Я воспользовался, однако же, письмом моего пылкого помещика, который, отдавая мне его, находился еще в энтузиастическом настроении, и был принят Марксом в Брюсселе очень дружелюбно. Маркс находился под влиянием своих воспоминаний об образце широкой русской натуры, на которую так случайно наткнулся, и говорил о ней с участием, усматривая в этом новом для него явлении, как мне показалось, признаки неподдельной мощи русского народного элемента вообще. Сам Маркс представлял из себя тип человека, сложенного из энергии, воли и несокрушимого убеждения — тип, крайне замечательный и по внешности. С густой черной шапкой волос на голове, с волосистыми руками, в пальто, застегнутом наискось, — он имел, однако же, вид человека, имеющего право и власть требовать уважения, каким бы ни являлся перед вами и что бы ни делал. Все его движения были угловаты, но смелы и самонадеянны, все приемы шли наперекор с принятыми обрядами в людских сношениях, но были горды и как-то презрительны, а резкий голос, звучавший как металл, шел удивительно к радикальным приговорам над лицами и предметами, которые произносил. Маркс уже и не говорил иначе, как такими безапелляционными приговорами, над которыми, впрочем, еще царствовала одна, до боли резкая нота, покрывавшая все, что он говорил. Нота выражала твердое убеждение в своем призвании управлять умами, законодательствовать над ними и вести их за собой. Предо мной стояла олицетворенная фигура демократического диктатора, как она могла рисоваться воображению в часы фантазии. Контраст с недавно покинутыми мною типами на Руси был наирешительный.
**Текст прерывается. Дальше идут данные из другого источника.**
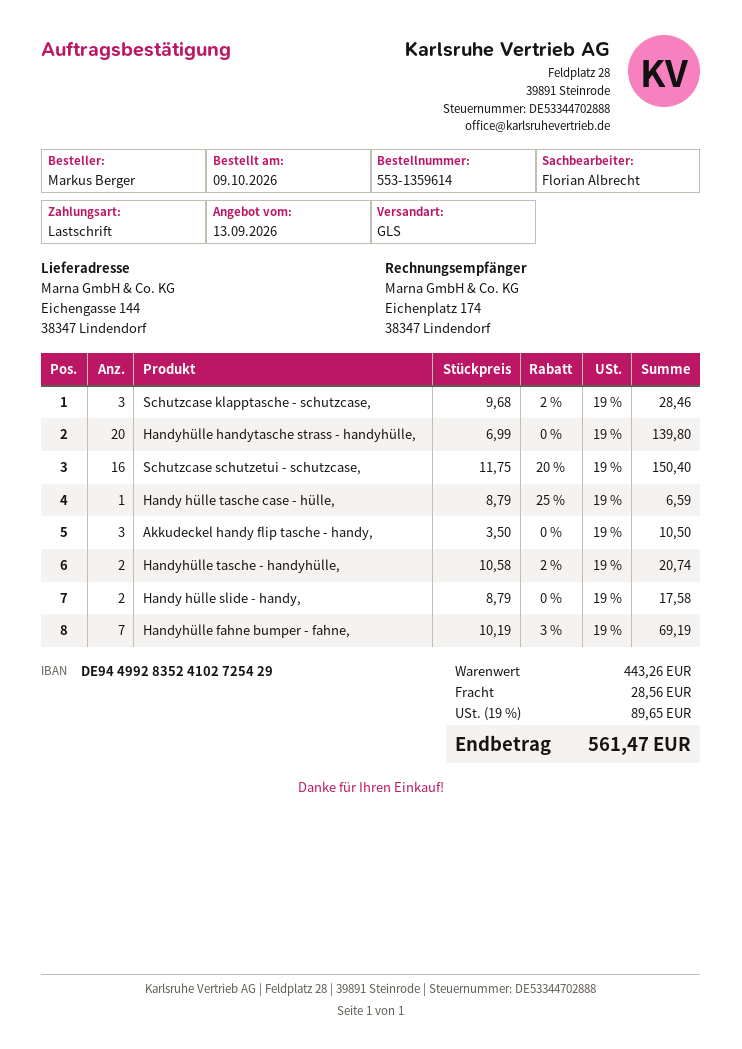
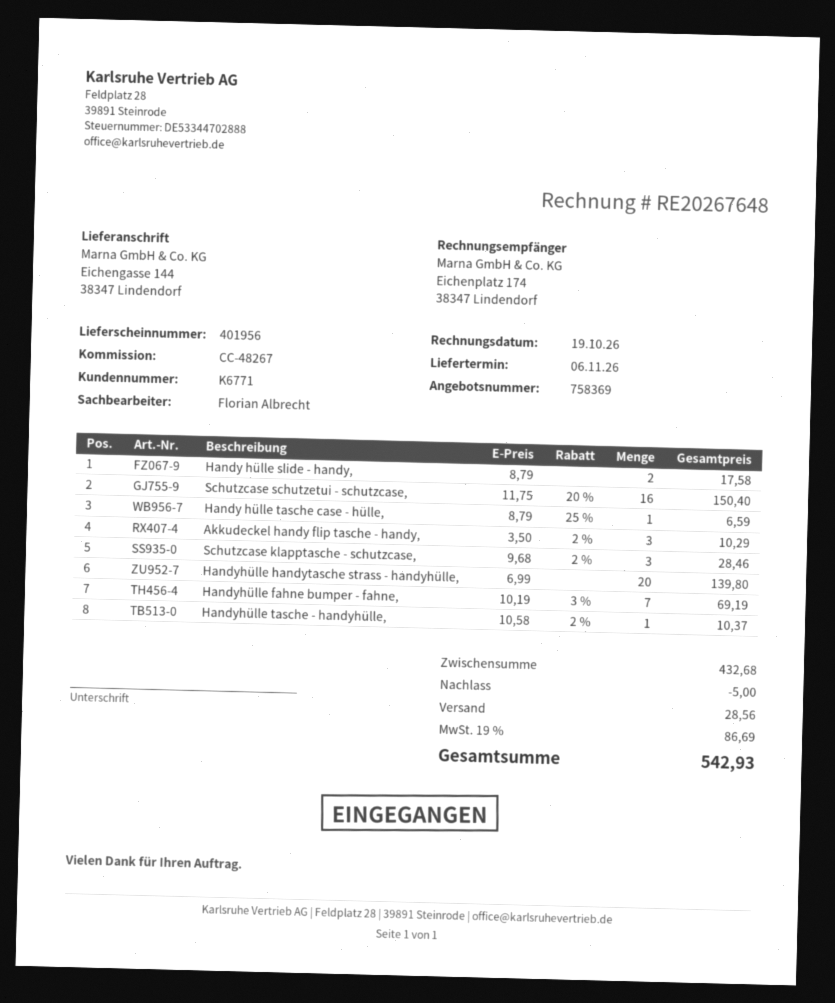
Akkudeckel handy flip tasche - handy,: 3 x 3.50 = 10.50 -> 3 x 3.50 - 2% = 10.29
Handyhülle tasche - handyhülle,: 2 x 10.58 - 2% = 20.74 -> 1 x 10.58 - 2% = 10.37
subtotal: 443.26 -> 432.68
discount: none -> 5.00
tax: 19% = 89.65 -> 19% = 86.69
total: 561.47 -> 542.93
С первого же свидания Маркс пригласил меня на совещание, которое должно было состояться у него на другой день вечером с портным Вейтлингом, оставившим за собой в Германии довольно большую партию работников. Совещание назначалось для того, чтобы определить по возможности общий образ действий между руководителями рабочего движения. Я не замедлил явиться по приглашению [263].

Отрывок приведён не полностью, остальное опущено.